Старик слуга хихикнул, не то прикрыв смешком обиду и горечь, не то польщенный если не сравнением, то милостивым тоном барина.
— Впрочем, ты, Иван, то есть луна всмятку, не сетуй на меня. Я ведь тоже лицом более всего похож сейчас на эту самую небесную яичницу.
— Что вы, ваше сиятельство! — возмутился Иван.— Белую кость с черной сравняли!
— Мы ведь с тобой похожи,— продолжал Яков Николаевич, как бы не слыша,— может быть, почтенный батюшка согрешил с твоей матерью. Ведь Луша была долго в горничных при барыне. Мой папа, как и я, был большой демократ. Любил он черный хлебец и квас. Скажу тебе по секрету: женщины все одинаковы.

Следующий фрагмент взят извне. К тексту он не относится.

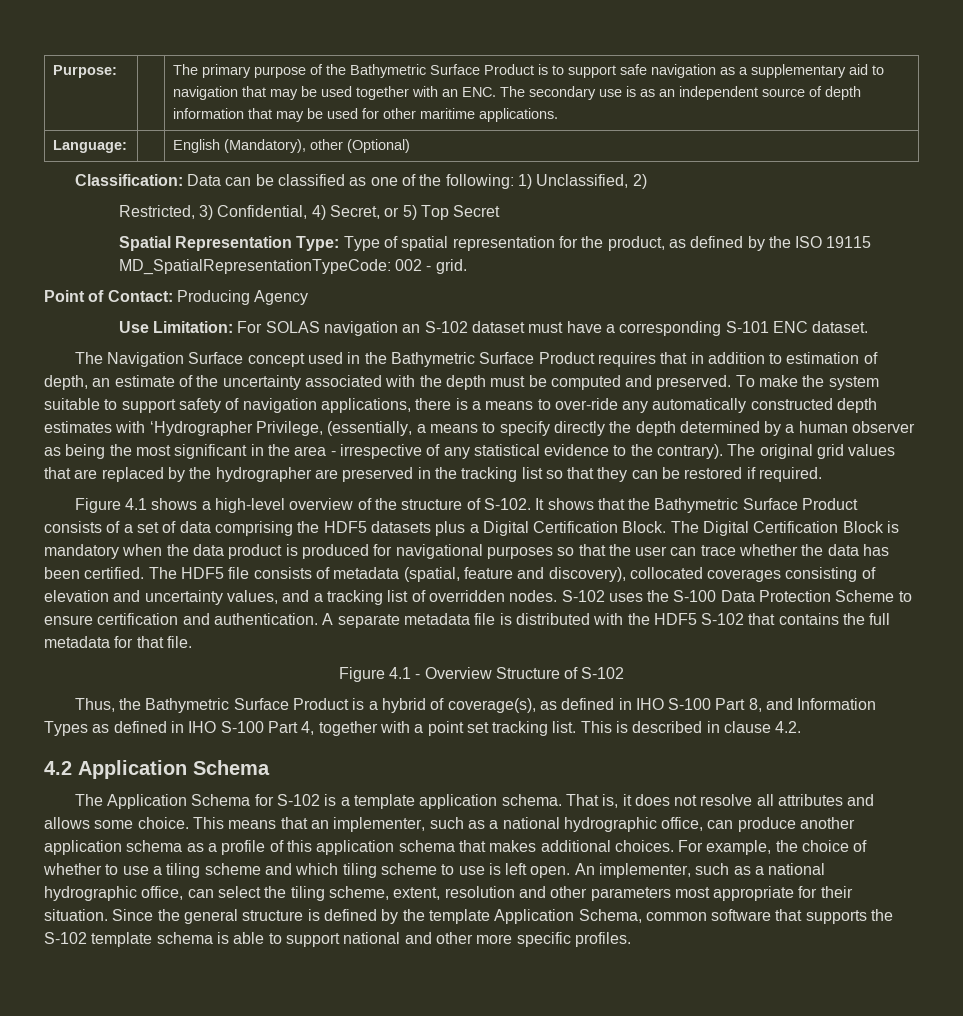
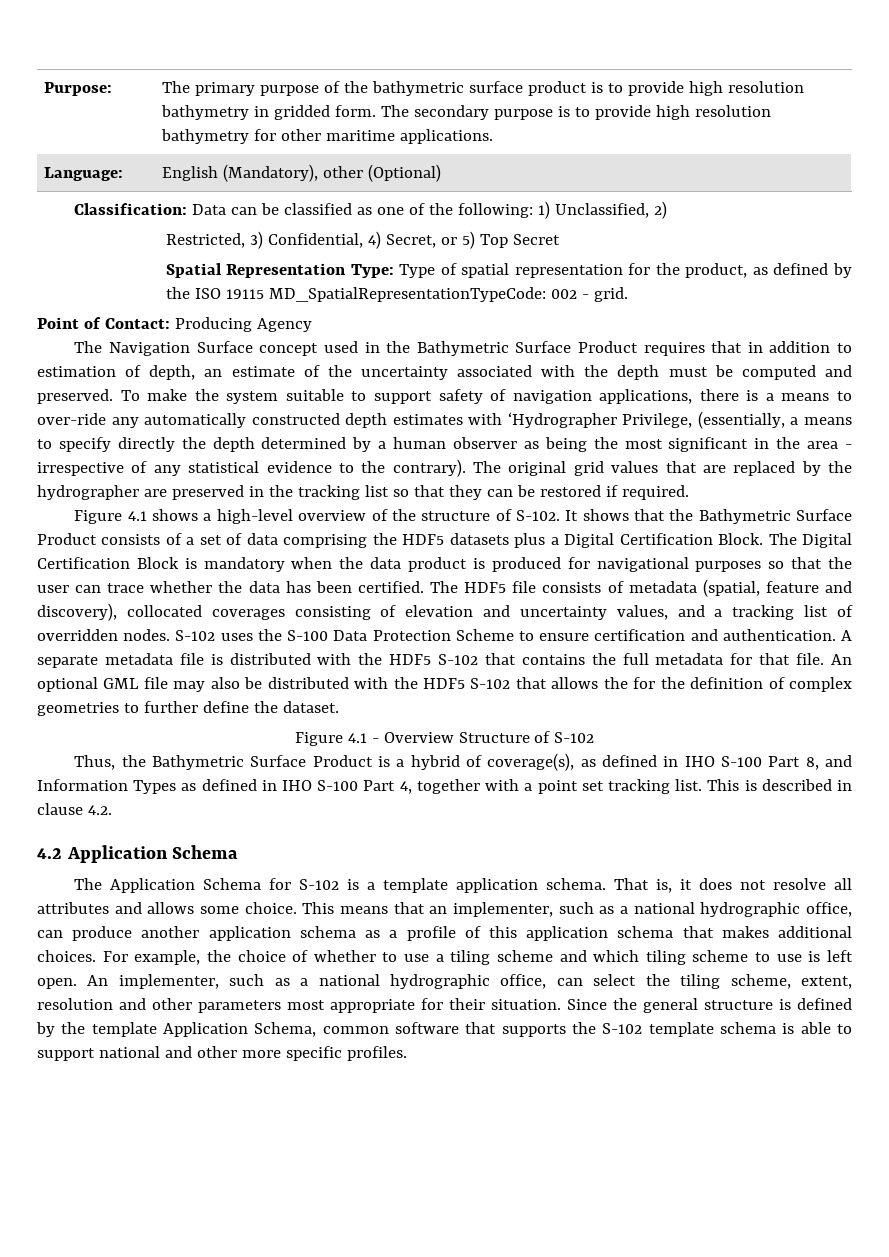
- The primary purpose of the Bathymetric Surface Product is to support safe navigation as a supplementary aid to navigation that may be used together with an ENC. The secondary use is as an independent source of depth information that may be used for other maritime applications.
+ The primary purpose of the bathymetric surface product is to provide high resolution bathymetry in gridded form. The secondary purpose is to provide high resolution bathymetry for other maritime applications.
- Use Limitation: For SOLAS navigation an S-102 dataset must have a corresponding S-101 ENC dataset.
+ An optional GML file may also be distributed with the HDF5 S-102 that allows the for the definition of complex geometries to further define the dataset.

Камердинер подвинул к графу столик с зеркалом и многочисленными предметами туалета. Вошел парикмахер и принялся причесывать спутанную жидкую шевелюру графа и его бакенбарды.
Граф Яков Николаевич Толстой встал из-за стола надушенный и как бы с отутюженной физиономией. Иван подал ему выходной костюм — светлые брюки, бирюзовый, «в мушку», жилет и темно-коричневый редингот. Надев пальто и цилиндр, Яков Николаевич вдруг размашисто ударил лакея по втянутому животу.
— Ну, как твой, как ты его бишь зовешь, пищевар, все не варит?
— Так точно, ваше сиятельство, не варит,— печально и почтительно сказал крепостной, кланяясь.
— Мой тоже плох,— взяв трость и осматривая себя в зеркале, сказал Толстой.
— Все шутить изволите, ваше сиятельство. Вот только не изволили сказать, что ответить, когда мусье Бакунин пожалует в полдень.